B. What Oystehr provides
- Hosted FHIR data store (R4, R4b, and R5 – the most advanced FHIR versions support of any headless EHR platform)
- Authentication and authorization
- ONC-certified health IT (13 criteria, certified July 16, 2024), including (g)(10) Standardized API lets patients pull their data into third-party apps, the cornerstone of the Cures Act anti-info-blocking rules and (b)(10) EHI Export full patient record export on demand
- HIPAA-compliant infrastructure
- Serverless architecture – auto-scaling, no infrastructure management
- Medical services: e-prescribing, insurance eligibility, RCM, lab/imaging orders
- Communication: SMS, chat, video, fax
- Zambdas – serverless functions (Oystehr’s equivalent of Medplum Bots or AWS Lambda)
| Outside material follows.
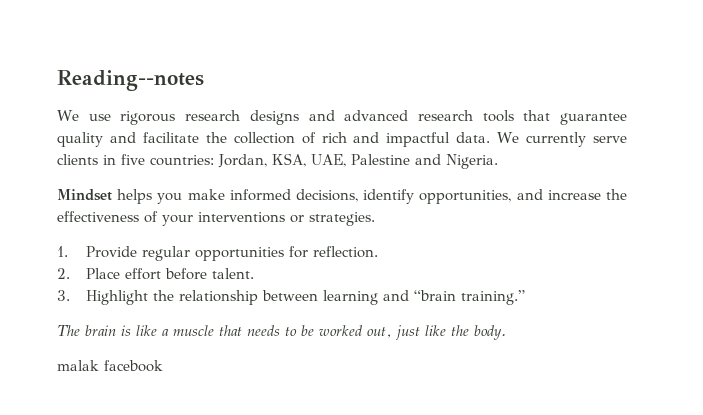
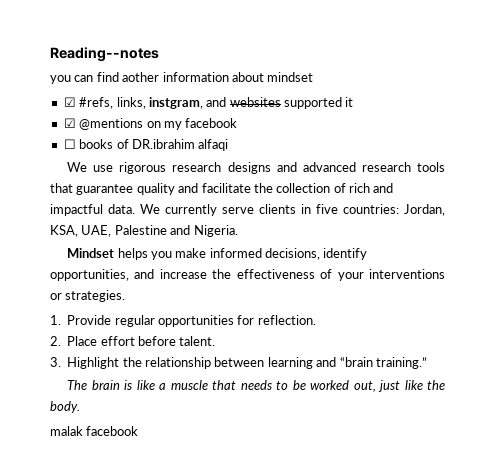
(204, 80) none -> [50,72,314,84] [63,97,354,109] [63,118,238,130] [63,139,229,151] // you can find aother information about mindset // ☑ #refs, links, instgram, and websites supported it // ☑ @mentions on my facebook // ☐ books of DR.ibrahim alfaqi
C. What makes it different from Medplum
- FHIR R5 native. Medplum is R4. Oystehr supports R4, R4b, and R5. If you need R5 resources today, Oystehr is your only ONC-certified option.
- Usage-based pricing. Medplum Cloud is ~$2K/month flat. Oystehr charges per API call, per MAU, per GB. For early-stage startups with low volume, Oystehr can cost significantly less.
- Serverless architecture. Built on serverless from the ground up. No container management, no scaling configuration.
- Medical services built in. ePrescribe, insurance eligibility checks, RCM, lab orders – native to the platform. Medplum requires external connectors for these.
II. What Does Oystehr’s Pricing Actually Look Like?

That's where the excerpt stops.